Well, my eighth book has now been published, An Introduction to the Maronite Faith. Here is a link: http://www.connorcourt.com/catalog1/index.php?main_page=product_info&cPath=7&products_id=423#.WU32lIVOLIW
It is, as the titles suggests, an introduction. It is not advanced. There are no secrets of esoteric Christianity, or anything like that in here. It provides a basis, but it is an Eastern basis. I made a point of using no Western documents unless absolutely necessary, and even then, it was Bl. John Henry Newman above all (so great a soul that to omit him would have been impossible).
It features an explanation of the foundation of the faith, the reasons for belief (not the same as faith), and what the sources and authorities are. It then goes through all the essential points, and includes among them, what is called typology.

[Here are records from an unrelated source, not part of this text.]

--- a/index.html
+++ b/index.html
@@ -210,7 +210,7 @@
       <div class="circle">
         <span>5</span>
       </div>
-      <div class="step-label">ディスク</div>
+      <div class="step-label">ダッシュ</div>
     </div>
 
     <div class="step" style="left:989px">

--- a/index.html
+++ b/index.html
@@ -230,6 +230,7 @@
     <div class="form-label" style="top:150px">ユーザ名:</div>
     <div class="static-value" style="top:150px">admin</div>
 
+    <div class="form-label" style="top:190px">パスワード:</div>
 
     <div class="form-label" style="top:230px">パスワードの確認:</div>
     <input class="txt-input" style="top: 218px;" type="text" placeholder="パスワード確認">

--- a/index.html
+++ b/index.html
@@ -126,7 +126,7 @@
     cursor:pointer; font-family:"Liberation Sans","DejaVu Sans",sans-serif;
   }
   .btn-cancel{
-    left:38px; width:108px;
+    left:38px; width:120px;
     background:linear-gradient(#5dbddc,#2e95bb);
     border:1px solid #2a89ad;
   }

Typology is the understanding that what Our Lord did, and his institution of the sacraments is Reality (with a capital R) and is above history, and that what we see here in this world, peering through history, are shadows from that reality, or images in a mirror, reflecting Our Lord and his life. In the typological world, all water is an image of the water of creation, and the water in which Our Lord was baptised, and through it, you can reach to the holy dimension in which the creation took place. You feel the reality of that Reality.
So too, every infant is an image of the Infant Jesus, and somewhere in the encounter with the reality of that child, one can sense the presence of the Infant Jesus in that infant. Every woman is an image of the Virgin Mary, and deserving of respect for her sake, if for no other reason, and so on. One cannot live with such a realisation all day every day, but when it breaks through, it changes you. One nun I know, who teaches Liturgy at University told me that she had taught her students about the idea that the Holy Spirit is the “dewfall of divine grace.” One of her students, who had been out early one morning, told her that she would never look at dew the same way again. That indeed is the typological vision.
Typology plays a huge role in scripture and in our liturgy, but because it has not been well understood, it has been “dumbed down” to a way of interpreting the Bible by seeing the Old Testament as a prefiguration of the New Testament. That is part of it. True. But only a part. Typology is a way of perceiving, and ultimately, the person must change in order to be able to perceive the world as a network of images reflected from the Reality of the Lord.
In putting all this together, I had to use the New Testament and the original Syriac sources, especially St Ephrem and St Jacob of Serug. It was a challenge, but also a delight. Speaking of delights, the book is dedicated to Bishop Tarabay. Ad multos annos, he is a pleasure to work for and with.
Eventually, the faith will change the way we think, and the way we feel, and then it will have changed what and who we are.